■ Brief
Return, exactly and in full, the lines of the records below starting at the one with "(147, 251) none -> [37,292,49,299] an" and ending at the one with "[467,415,491,422] [67,429,155,440] non", and no other lines.

■ Material for the task
__________________________________________________

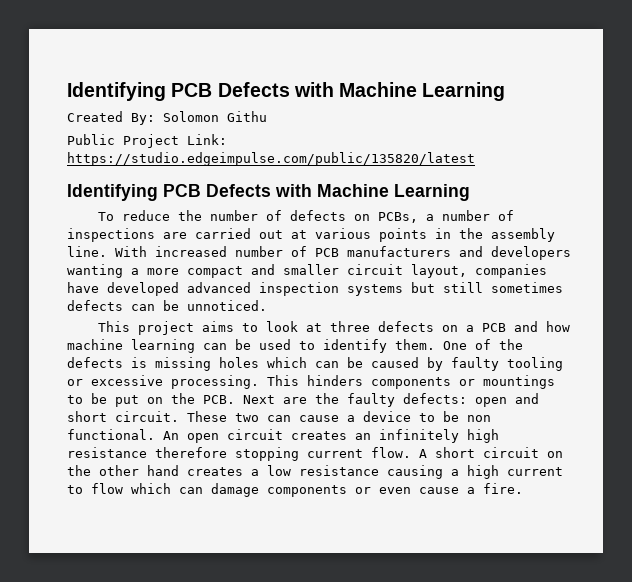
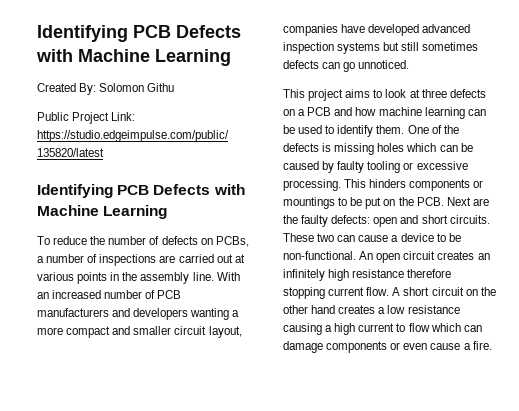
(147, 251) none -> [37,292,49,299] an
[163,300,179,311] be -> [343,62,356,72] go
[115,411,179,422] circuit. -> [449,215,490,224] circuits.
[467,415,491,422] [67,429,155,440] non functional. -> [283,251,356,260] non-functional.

__________________________________________________

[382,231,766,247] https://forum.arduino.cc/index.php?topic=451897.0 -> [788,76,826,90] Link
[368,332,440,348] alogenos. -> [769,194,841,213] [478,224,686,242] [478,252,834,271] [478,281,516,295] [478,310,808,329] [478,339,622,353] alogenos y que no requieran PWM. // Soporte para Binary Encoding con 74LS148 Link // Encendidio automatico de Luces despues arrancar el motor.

__________________________________________________

■ Response for this exercise
(147, 251) none -> [37,292,49,299] an
[163,300,179,311] be -> [343,62,356,72] go
[115,411,179,422] circuit. -> [449,215,490,224] circuits.
[467,415,491,422] [67,429,155,440] non functional. -> [283,251,356,260] non-functional.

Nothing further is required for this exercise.